===== SUPPLIED DATA

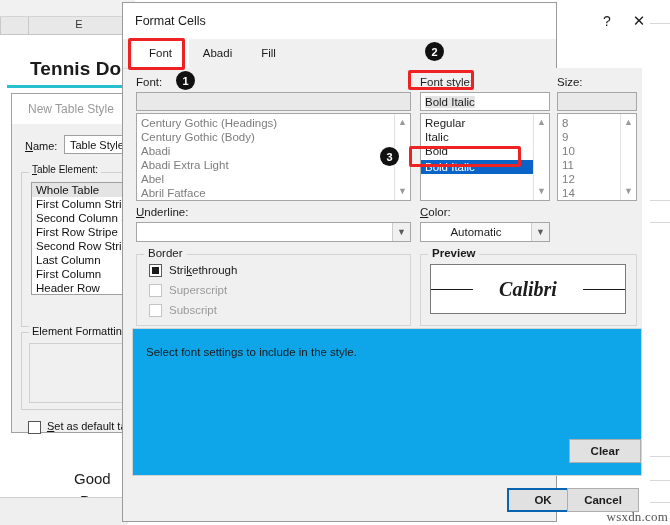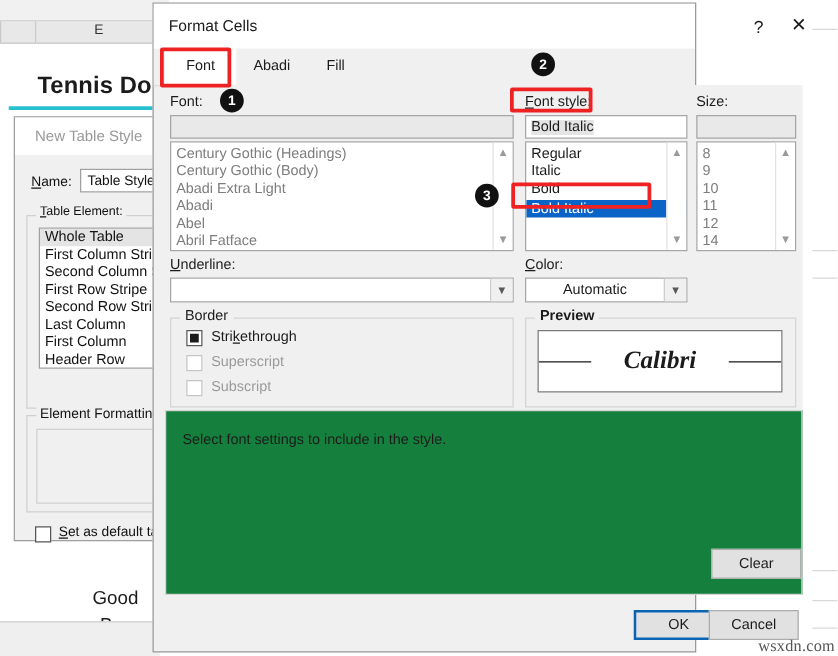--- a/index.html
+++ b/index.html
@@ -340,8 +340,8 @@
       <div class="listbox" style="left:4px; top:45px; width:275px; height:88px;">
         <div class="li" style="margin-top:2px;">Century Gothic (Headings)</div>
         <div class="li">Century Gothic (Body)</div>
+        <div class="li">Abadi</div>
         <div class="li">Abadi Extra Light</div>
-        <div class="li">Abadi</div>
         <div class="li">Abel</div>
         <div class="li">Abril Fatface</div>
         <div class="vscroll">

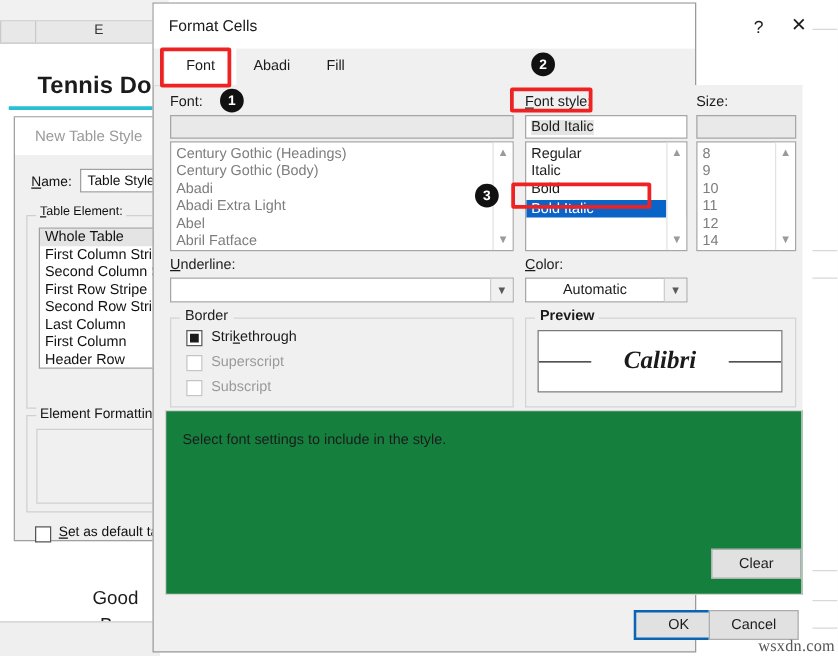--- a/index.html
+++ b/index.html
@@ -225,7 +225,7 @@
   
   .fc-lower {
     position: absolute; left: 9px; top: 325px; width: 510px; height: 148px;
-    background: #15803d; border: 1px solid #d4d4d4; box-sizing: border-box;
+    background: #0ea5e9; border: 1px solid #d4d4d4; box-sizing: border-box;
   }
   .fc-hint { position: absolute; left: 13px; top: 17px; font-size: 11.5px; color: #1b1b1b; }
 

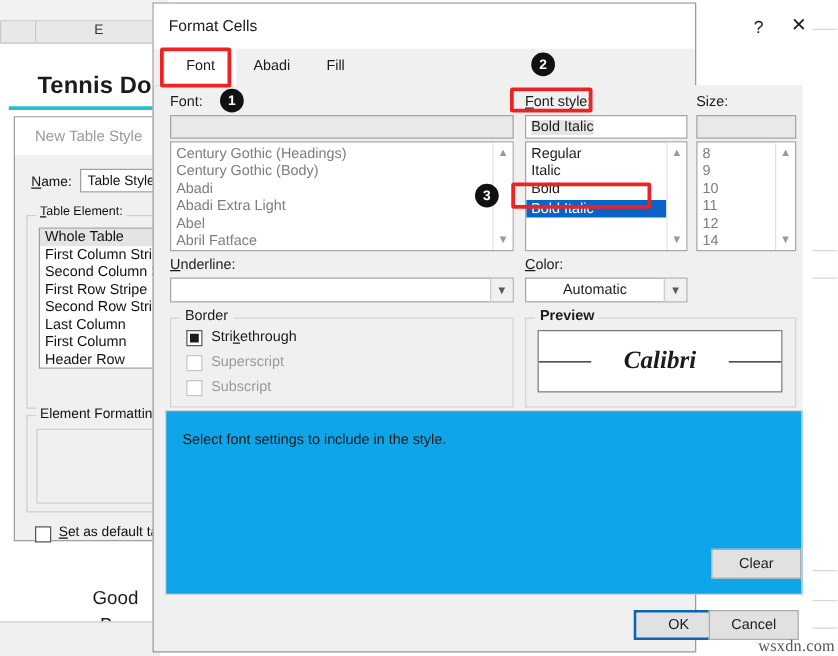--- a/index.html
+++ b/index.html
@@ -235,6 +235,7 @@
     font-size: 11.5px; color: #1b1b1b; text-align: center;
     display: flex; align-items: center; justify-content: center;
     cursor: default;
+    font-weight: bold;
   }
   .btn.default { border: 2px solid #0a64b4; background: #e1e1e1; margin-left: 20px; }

==========

◆ ABOUT THIS EXERCISE ◆
Reproduce, with no pictures, the lines from the one containing "position: absolute; left: 9px;" to the end of the records above, exactly and inclusively.

◆ EXERCISE ANSWER ◆
     position: absolute; left: 9px; top: 325px; width: 510px; height: 148px;
-    background: #15803d; border: 1px solid #d4d4d4; box-sizing: border-box;
+    background: #0ea5e9; border: 1px solid #d4d4d4; box-sizing: border-box;
   }
   .fc-hint { position: absolute; left: 13px; top: 17px; font-size: 11.5px; color: #1b1b1b; }
 

--- a/index.html
+++ b/index.html
@@ -235,6 +235,7 @@
     font-size: 11.5px; color: #1b1b1b; text-align: center;
     display: flex; align-items: center; justify-content: center;
     cursor: default;
+    font-weight: bold;
   }
   .btn.default { border: 2px solid #0a64b4; background: #e1e1e1; margin-left: 20px; }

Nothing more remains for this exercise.